Number one on my essentials list is Toppik to hide the menopausal bald spots!  I wish that I was an heiress and could bring Adam, the guy who does my hair with me. He could give me blow outs that would channel my inner Bardot! I’ll have to settle for bringing my big-ass hair rollers instead!

Rollers in the hair

When it comes to my hair. I have not one shred of dignity. My hair rollers will be vacationing on the Cote d’Azur!

I picked up a few books for reading at the pool and beach. I also bought a journal so that I can write during downtime. I’ll be on the lookout for one more journal and a supply of pens before we leave.

Chippy getting ready for a good read

The ever gifted and talented Mr. Chippy is deciding which book he will eat,  read before it’s my turn!

Oh. I have  to pack a magnifying mirror.  Even though the sun will give me a healthy glow and I won’t need foundation, I still need to make my eyes look nice.  And believe me, my eyesight gets worse by the day.  I’ll need that magnifying mirror to see those damned unsightly chin hairs that pop up from hour to hour. The tweezers are already packed!

magnifying mirror

Hey. An old broad has to bring essentials. Magnifying mirror and tweezers ARE essentials for any woman over 50!

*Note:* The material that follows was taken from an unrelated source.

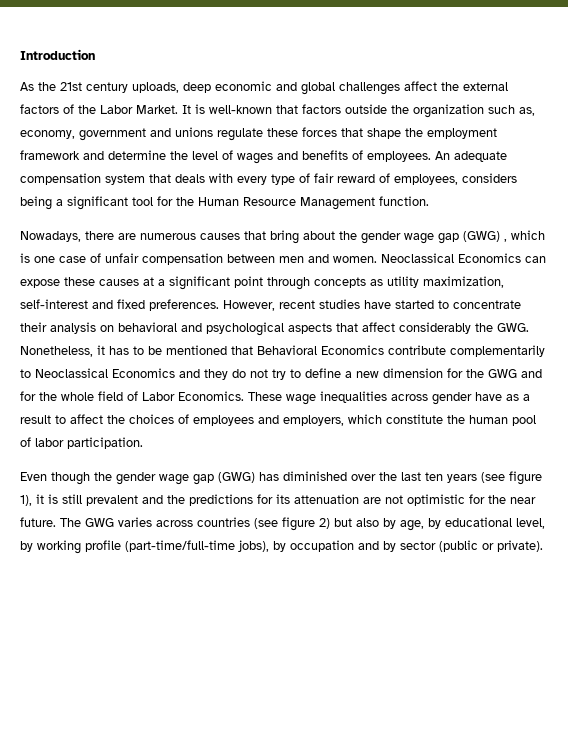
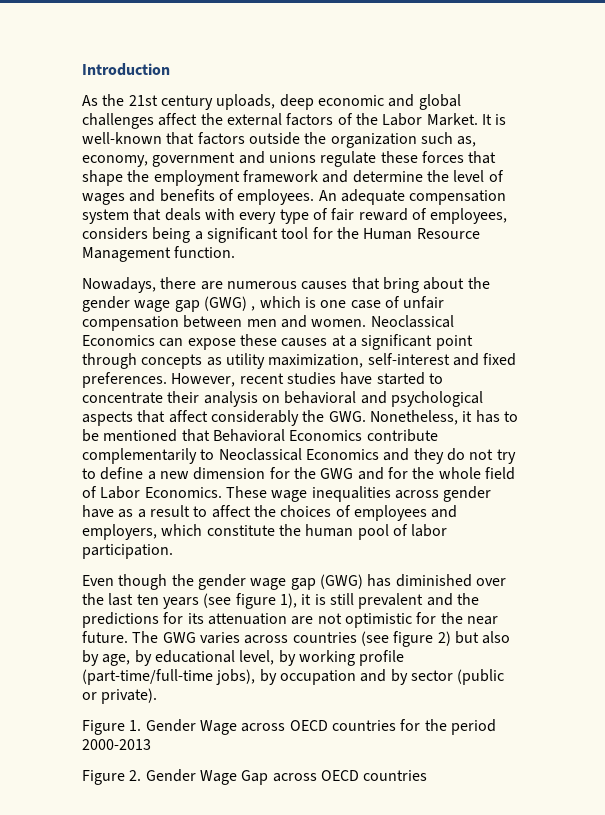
+ Figure 1. Gender Wage across OECD countries for the period 2000-2013
+ Figure 2. Gender Wage Gap across OECD countries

Which brings me to clothing.  I’m trying my best to be a minimalist packer. It never works out that way because I always pack way too many clothes.  I’m making an effort…

Naturally the bathing suits will come with me.

La Blanca bikinis

Two swimsuits by La Blanca. On the left is one from last year. On the right, is the most recent budget find from Marshall’s for $29.99. I don’t spend more than that on swimsuits!

More swim suits

More swimwear. I like to mix the suits up a bit. I can’t find the top to the striped bottom. It’s around here somewhere….

Oh. And by the way, contrary to what a 2011 survey stated from UK’s Daily Mail had to say, this 61 year old woman with the not-so-perfect body will be wearing her bikinis!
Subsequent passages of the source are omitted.